Implementing and Testing Three Lattice-Based Cryptosystems

Michaela Molina (michaela.molina@sjsu.edu)

Advisor: Dr. Chris Pollett

Description:

Implement three lattice-based cryptosystems in Rust: the first by Miklos Ajtai which is based off a cryptographic hash and has a worst-to-average case reduction, the second by Hoffstein, Piper, and Silverman called NTRU which is public key and does not have a worse-to-average case reduction, and the third by Regev which is public key and has a worse-to-average case reduction. Focus on the last two systems. Run benchmarking of the different systems. Implement some worse to average case reduction algorithm.

Schedule:

Week 1: Jan 27-Feb 1Introductory week
Week 2: Feb 2-Feb 8Finalize topic
Week 3: Feb 9-Feb 15Finalize proposal
Week 4: Feb 16-Feb 22Complete Deliverable 1
Week 5: Feb 23 - Mar 1Read [Dwork1997]
Week 6: Mar 2 - Mar 8Read [Dwork1997]
Week 7: Mar 9 - Mar 15Work on Deliverable 2
Week 8: Mar 16 - Mar 22Work on Deliverable 2
Week 9: Mar 23 - Mar 29Work on Deliverable 3
Week 10: Mar 30 - Apr 5Work on Deliverable 3
Week 11: Apr 6 - Apr 12Work on paper 2
Week 12: Apr 13 - Apr 19Work on paper 2
Week 13: Apr 20 - Apr 26Work on Deliverable 4
Week 14: Apr 27 - May 3Work on Deliverable 4, CS 297 outline
Week 15: May 4 - May 10Complete CS 297 report

Deliverables:

The full project will be done when CS298 is completed. The following will be done by the end of CS297:

1. Write a short program that demonstrates 3 functions from crate; Create slides to explain what the function does, and how to compile Rust; create no more than 8 slides. Completed: See "Deliverable 1"
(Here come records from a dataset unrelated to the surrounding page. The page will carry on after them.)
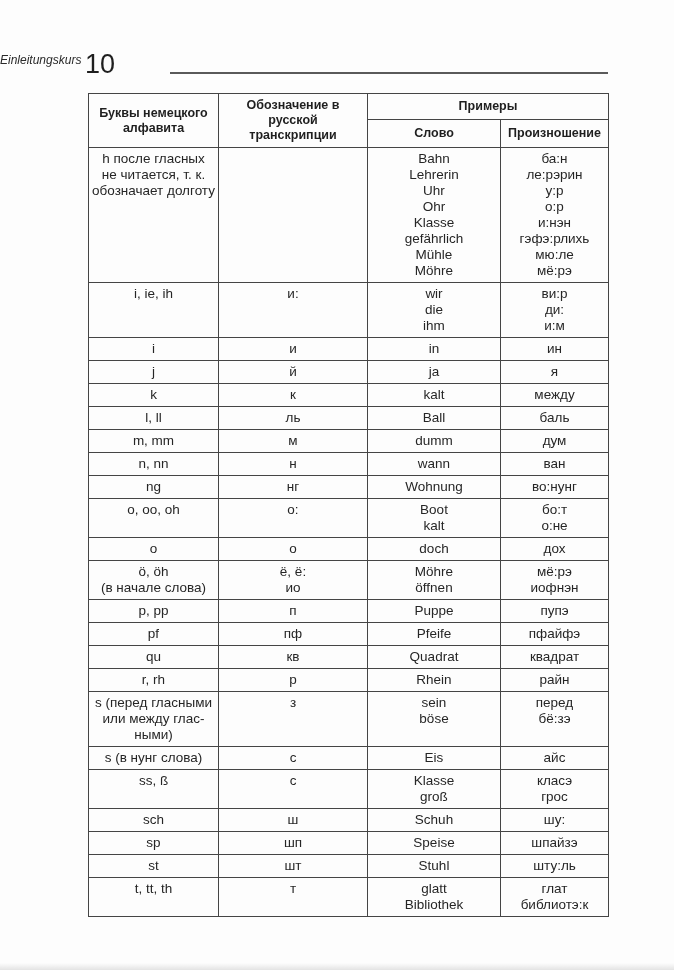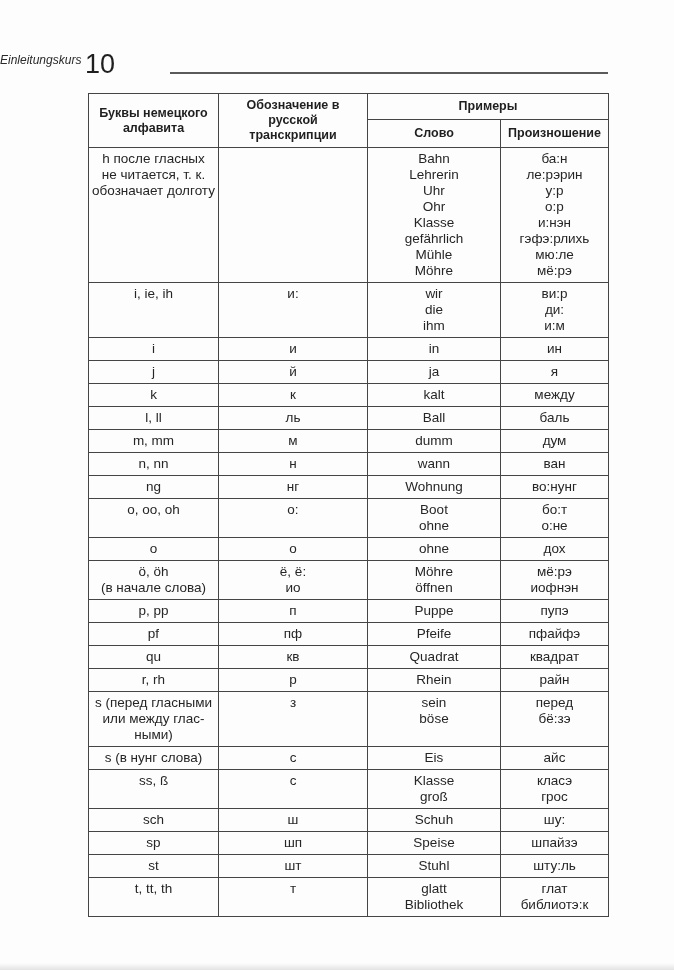--- a/index.html
+++ b/index.html
@@ -190,7 +190,7 @@
     <td>o, oo, oh</td>
     <td>о:</td>
     <td>Boot
-ohne</td>
+kalt</td>
     <td>бо:т
 о:не</td>
   </tr>

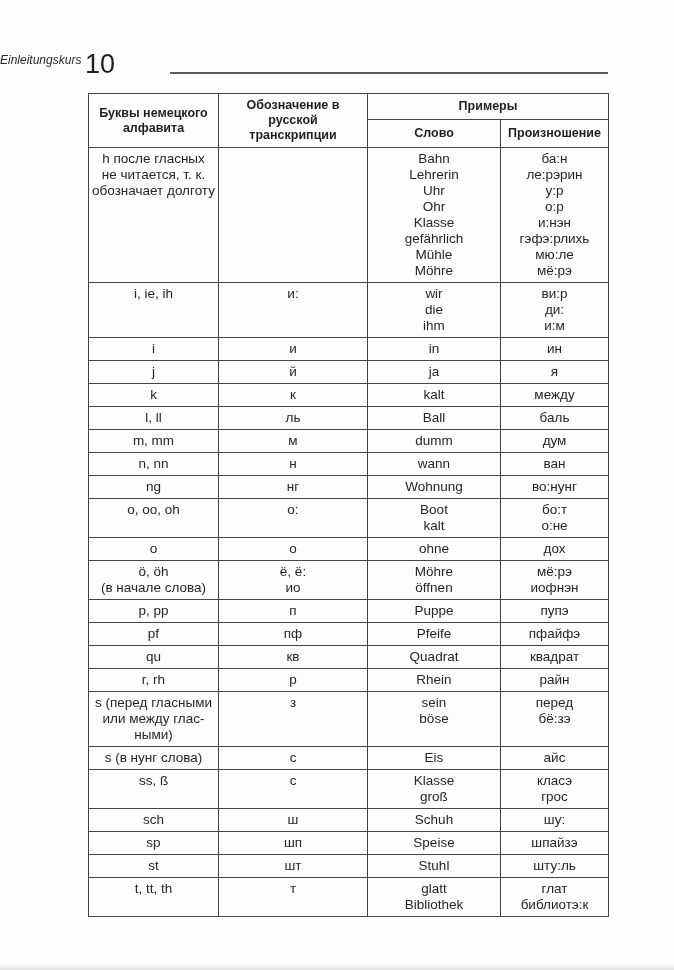--- a/index.html
+++ b/index.html
@@ -198,7 +198,7 @@
   <tr>
     <td>o</td>
     <td>о</td>
-    <td>ohne</td>
+    <td>doch</td>
     <td>дох</td>
   </tr>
2.Implement md5 in Rust, show tests to show that it works.

3.Implement Impagliazzo-Naor hash function, run tests, and make a distribution graph ([Dwork1997])
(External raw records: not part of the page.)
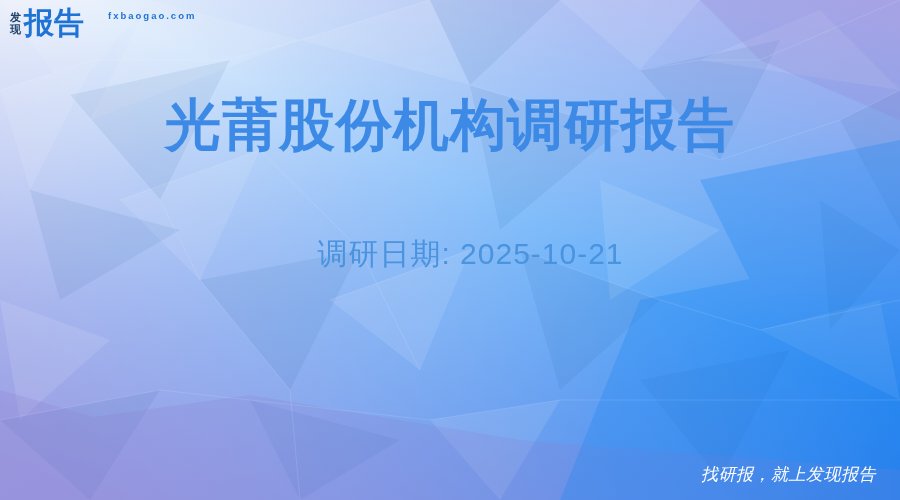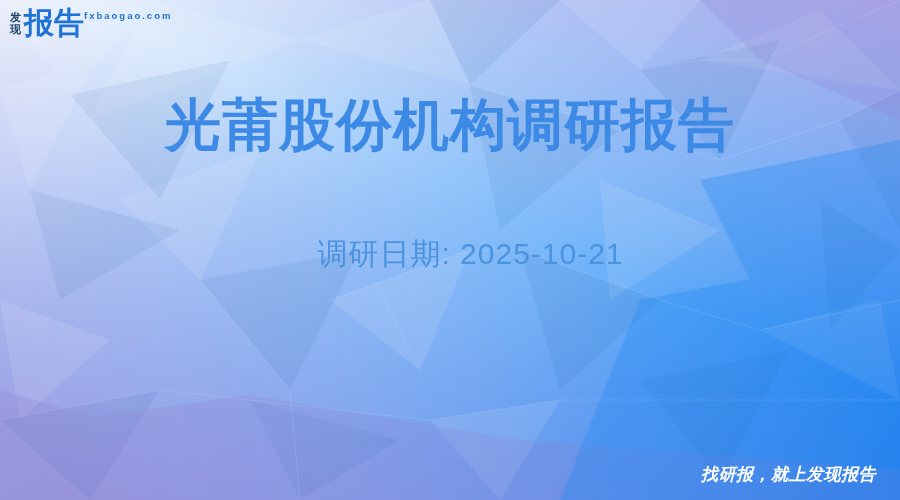--- a/index.html
+++ b/index.html
@@ -69,6 +69,7 @@
     font-weight: 700;
     letter-spacing: 2.0px;
     margin-top: 2px;
+    margin-left: 24px;
   }
 
   

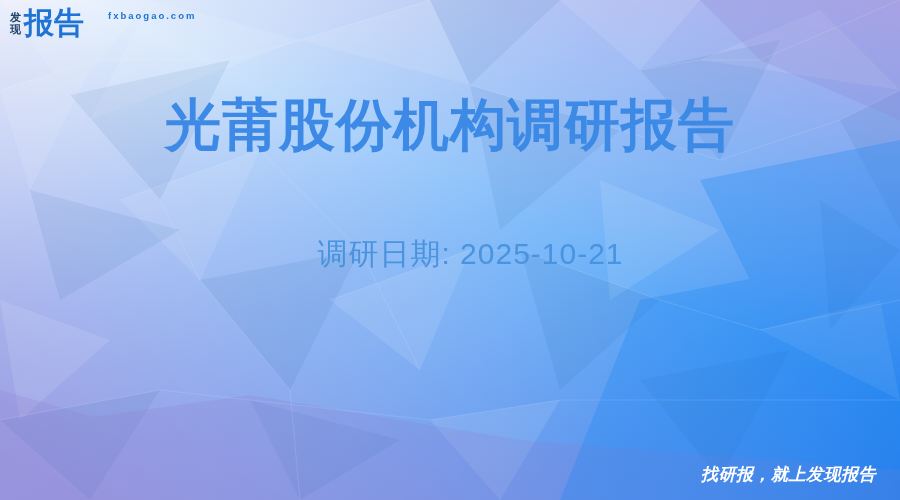--- a/index.html
+++ b/index.html
@@ -110,7 +110,7 @@
     bottom: 14px;
     font-size: 17px;
     line-height: 22px;
-    font-weight: 700;
+    font-weight: 400;
     font-style: italic;
     color: #ffffff;
     letter-spacing: 0.5px;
4.Implement modular polynomial ring multiplication, division, inverse from [Hoffstein1996]

5. CS 297 report

References:

[Ajtai1996] "Generating hard instances of lattice problems." Miklos M. Ajtai. Proceedings of the twenty-eighth annual ACM symposium on Theory of computing. Association for Computing Machinery, New York, NY, United States. 1996.

[Dwork1997] "Positive applications of lattices to cryptography." Cynthia Dwork. Mathematical Foundations of Computer Science 1997. MFCS 1997. Lecture Notes in Computer Science, vol 1295. Springer, Berlin, Heidelberg. https://doi-org.libaccess.sjlibrary.org/10.1007/BFb0029948

[Hoffstein1998] "NTRU: A ring-based public key cryptosystem." Jeffrey Hoffstein, Jill Pipher, and Joseph H. Silverman. International Algorithmic Number Theory Symposium. Springer, Berlin, Heidelberg. 1998.

[Regev2009] "On lattices, learning with errors, random linear codes, and cryptography." Oded Regev. Journal of the ACM (JACM) 56.6. Association for Computing Machinery, New York, NY, United States. 2009.